Even if he had to blow this cover, he could slip back into the U.S. through the woods east of Blaine, Washington, and return to Seattle with its consular protection. Russian security officers paid professional marijuana smugglers for current maps of the sensors and guard posts on the American side. Despite the Homeland Security Act, illegal passage between Canada and the U.S. was easy. Only legitimate citizens had difficulty and long waits.

He switched screens on the cell phone he’d left on the passenger seat. Nothing unexpected.

His target was being slow, if predictable. After a delay in American waters, Blackbird had resumed its northerly course. But if the big American had found the bug that had been put aboard in Asia, he hadn’t disabled it. Moscow Center was locked on Blackbird’s locator signal. Everything was on track.

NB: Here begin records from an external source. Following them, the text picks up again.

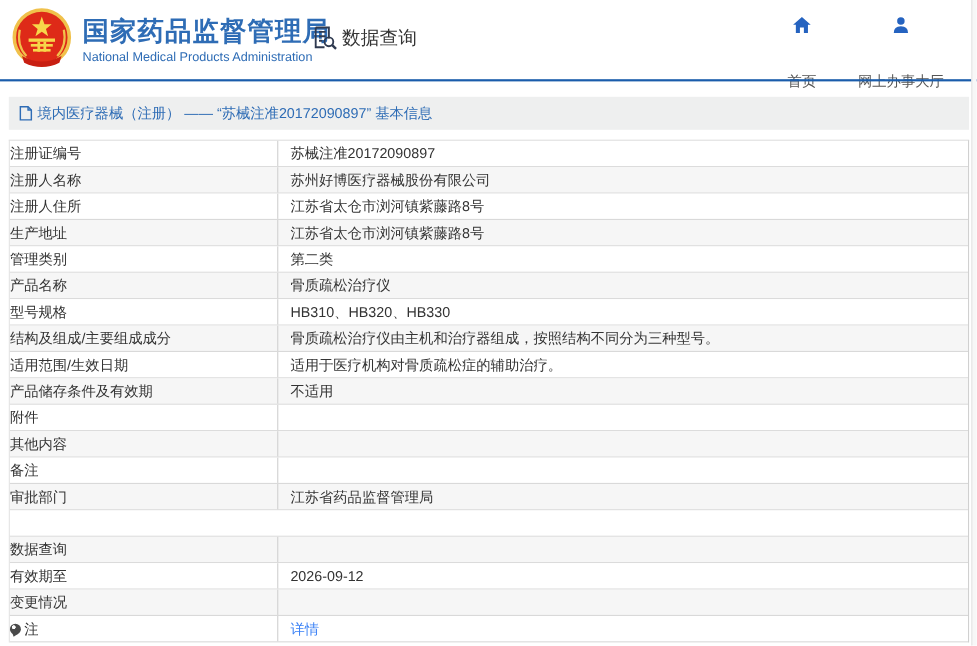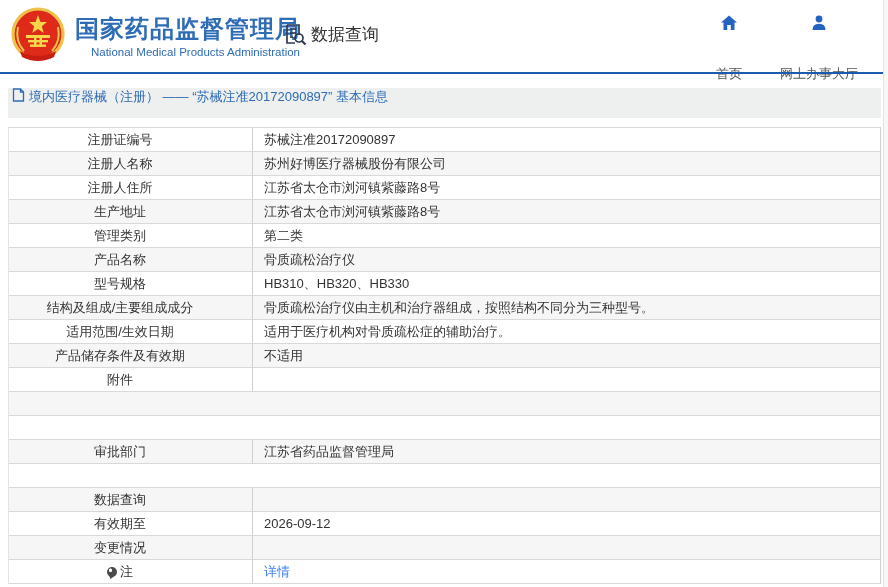--- a/index.html
+++ b/index.html
@@ -6,46 +6,46 @@
   html,body { width:888px; height:587px; background:#fff; overflow:hidden;
               font-family:"Liberation Sans", sans-serif; }
   body { position:relative; }
 
   
   .header { position:absolute; left:0; top:0; width:888px; height:72px; background:#fff; }
   .logo-wrap { position:absolute; left:10px; top:7px; display:flex; align-items:center; }
   .emblem { width:56px; height:58px; }
   .logo-text { margin-left:9px; }
   .logo-title { font-size:24px; font-weight:bold; color:#2e6cb5; letter-spacing:1px; line-height:30px; }
-  .logo-sub { font-size:11.5px; color:#2e6cb5; margin-top:2px;text-align:right; }
+  .logo-sub { font-size:11.5px; color:#2e6cb5; margin-top:2px; }
 
   .section-wrap { position:absolute; left:283px; top:22px; display:flex; align-items:center; }
   .dq-icon { width:24px; height:24px; margin-right:4px; }
   .section-label { font-size:17px; color:#333; font-weight:500; }
 
   .top-nav { position:absolute; right:30px; top:14px; display:flex; gap:38px; }
   .nav-item { display:flex; flex-direction:column; align-items:center; cursor:pointer;gap:28px; }
   .nav-icon { width:18px; height:18px; }
   .nav-label { font-size:13px; color:#555; margin-top:5px; white-space:nowrap; }
 
   .blue-rule { position:absolute; left:0; top:72px; width:888px; height:2px; background:#1a5cab; }
 
   
   .breadcrumb { position:absolute; left:8px; top:88px; width:873px; height:30px;
-                background:#eeefef; display:flex; align-items:flex-start; padding-left:4px; }
+                background:#eeefef; display:flex; align-items:center; padding-left:9px; }
   .bc-icon { width:13px; height:14px; margin-right:4px; flex:0 0 auto; }
   .bc-text { font-size:13px; color:#2e6cb5; }
 
   
   .info-table { position:absolute; left:8px; top:127px; width:873px;
                 border-top:1px solid #d9d9d9; border-left:1px solid #e3e3e3; border-right:1px solid #d0d0d0; }
   .row { display:flex; height:24px; border-bottom:1px solid #d9d9d9; background:#fff; }
   .row:nth-child(even) { background:#f6f6f6; }
   .cell { display:flex; align-items:center; font-size:13px; color:#333; overflow:hidden; white-space:nowrap; }
-  .cell.label { width:244px; justify-content:center; padding-right:21px;
+  .cell.label { width:244px; justify-content:flex-start; padding-right:21px;
                 border-right:1px solid #d0d0d0; flex:0 0 auto; }
   .cell.value { flex:1 1 auto; padding-left:11px; }
   .cell.value a { color:#3b82f6; text-decoration:none; cursor:pointer;font-family:Liberation Serif, serif; }
 
   .balloon { position:relative; width:10px; height:10px; border-radius:50%;
              background:radial-gradient(circle at 35% 32%, #ffffff 0 1.5px, #4a4a4a 2px);
              margin-right:3px; flex:0 0 auto; }
   .balloon::after { content:""; position:absolute; left:1px; bottom:-2px;
                     border-left:3px solid transparent; border-right:3px solid transparent;
                     border-top:4px solid #4a4a4a; transform:rotate(18deg); }
@@ -199,25 +199,31 @@
     </div>
     <div class="row">
       <div class="cell label">
         <span>附件</span>
       </div>
       <div class="cell value">
         <span></span>
       </div>
     </div>
     <div class="row">
-      <div class="cell value">
-        <span></span>
-      </div>
-    </div>
-    <div class="row">
+      <div class="cell label">
+        <span>其他内容</span>
+      </div>
+      <div class="cell value">
+        <span></span>
+      </div>
+    </div>
+    <div class="row">
+      <div class="cell label">
+        <span>备注</span>
+      </div>
       <div class="cell value">
         <span></span>
       </div>
     </div>
     <div class="row">
       <div class="cell label">
         <span>审批部门</span>
       </div>
       <div class="cell value">
         <span>江苏省药品监督管理局</span>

Demidov was locked on the location of a sleeper who had been under so long he wondered if she still spoke Russian. To find her address, he followed the electronic maps on a device attached to the dashboard. It was amusing to have so much accurate, on-the-ground information about local roads at his fingertips. Even where the technology existed in Russia, his country wasn’t nearly so helpful to visitors.

Some things never changed. Paranoia was one. Staying alive was another. Demidov understood the necessity of the first for the second.

The colorful little display panel on his dashboard directed him to a small, weather-beaten house in a grove of cedar and alder trees overlooking Nanoose Bay. Demidov lowered the window, turned off the ignition, and simply sat, letting the sounds of the place wash over him.